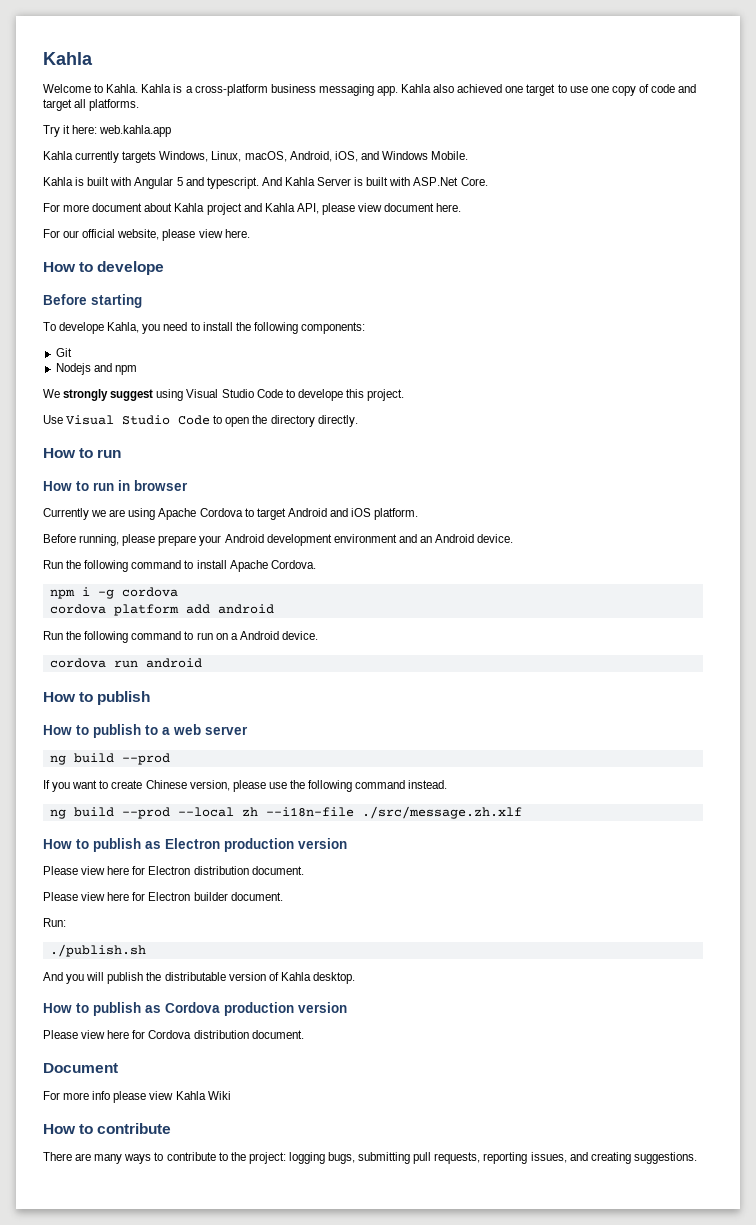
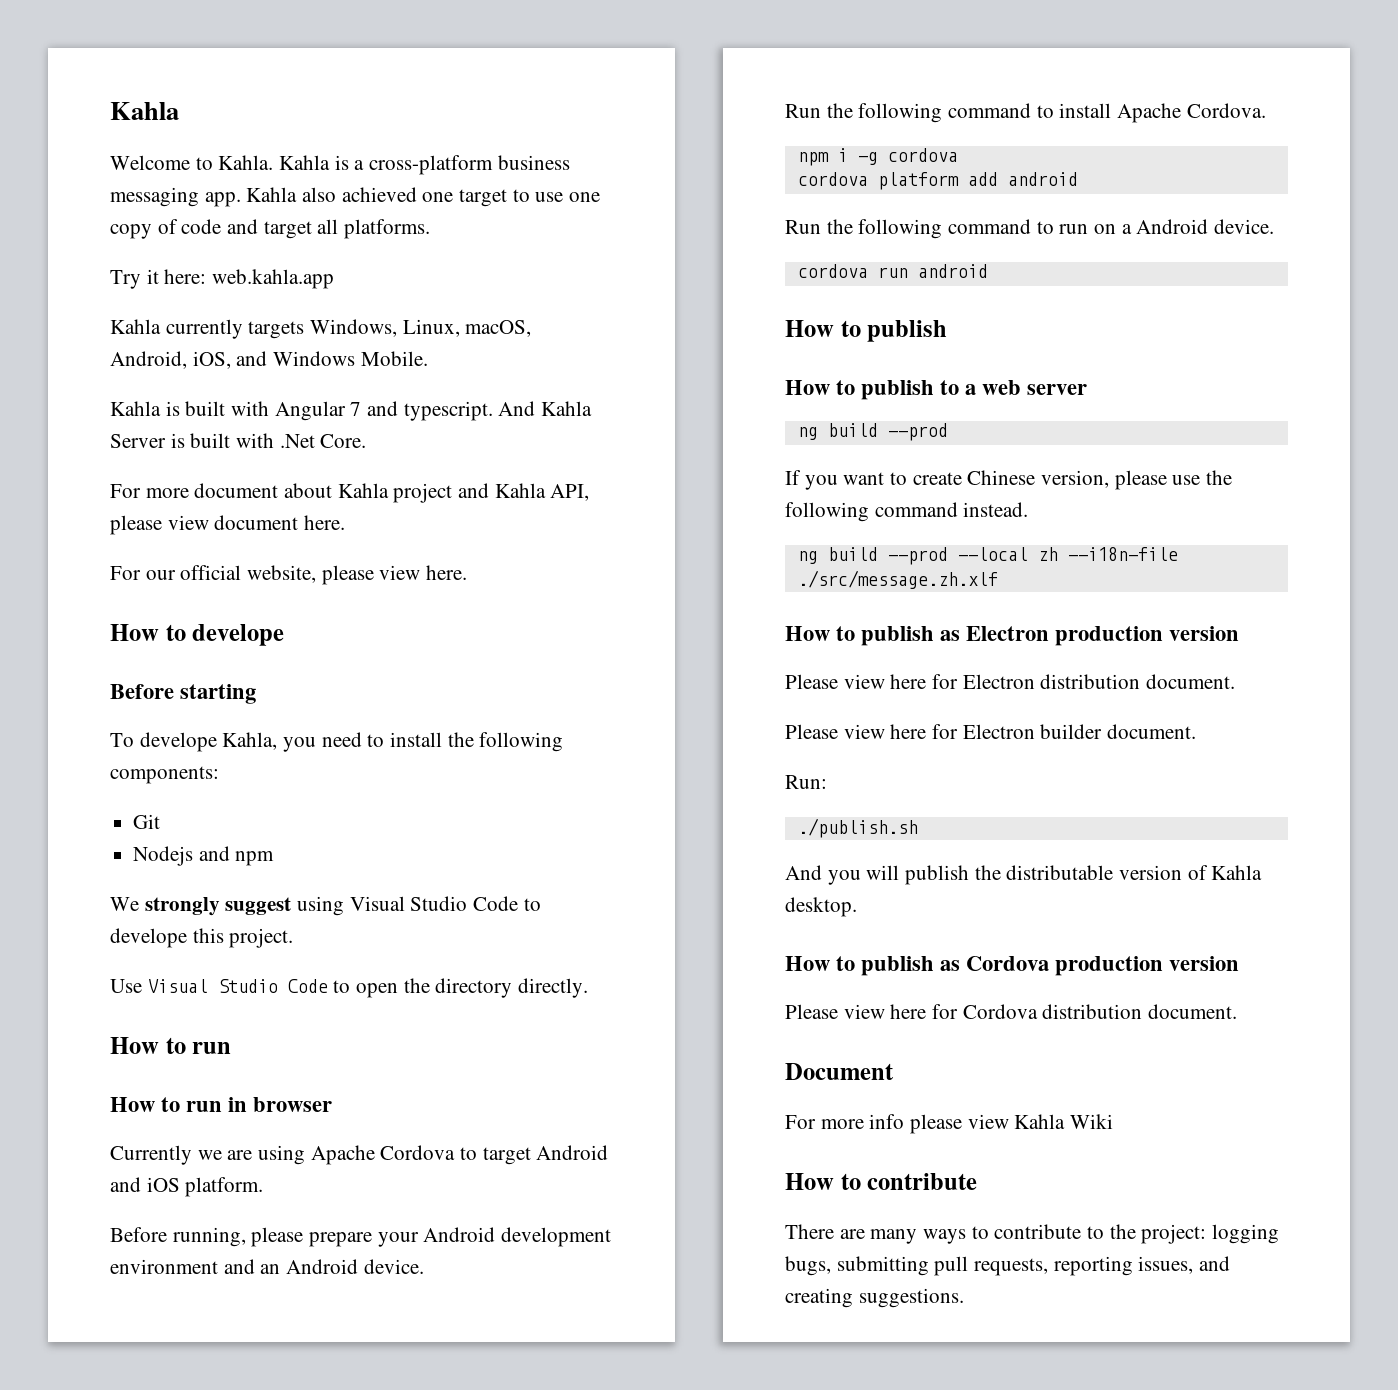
- Kahla is built with Angular 5 and typescript.
+ Kahla is built with Angular 7 and typescript.
- And Kahla Server is built with ASP.Net Core.
+ And Kahla Server is built with .Net Core.

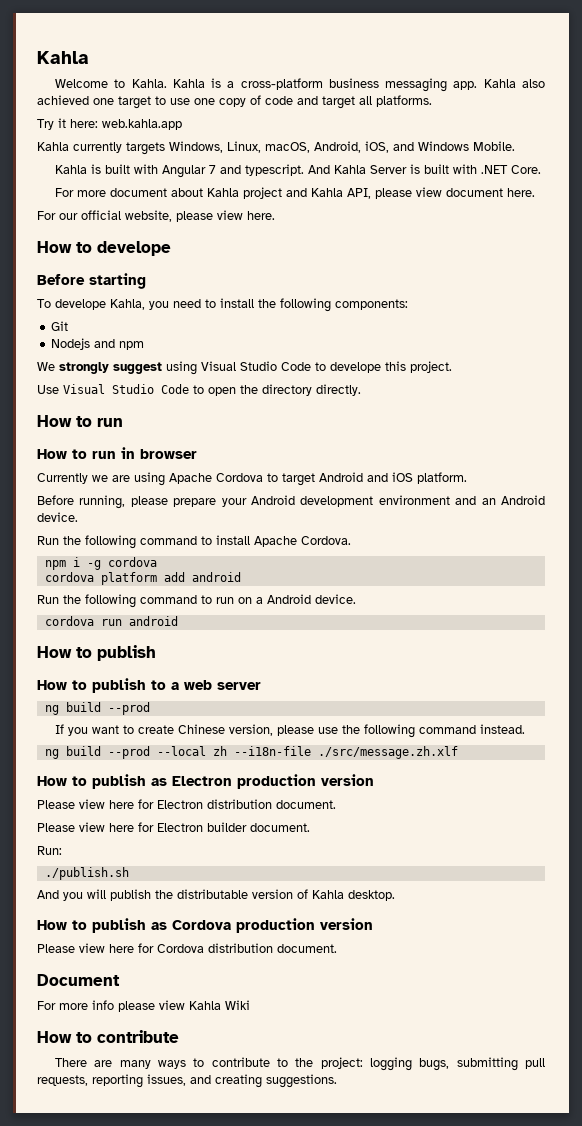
- And Kahla Server is built with .Net Core.
+ And Kahla Server is built with .NET Core.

**Work instruction**: Print all of the entries word for word. Omit the pictures they contain.

**Completed task**:
- Kahla is built with Angular 5 and typescript.
+ Kahla is built with Angular 7 and typescript.
- And Kahla Server is built with ASP.Net Core.
+ And Kahla Server is built with .Net Core.

- And Kahla Server is built with .Net Core.
+ And Kahla Server is built with .NET Core.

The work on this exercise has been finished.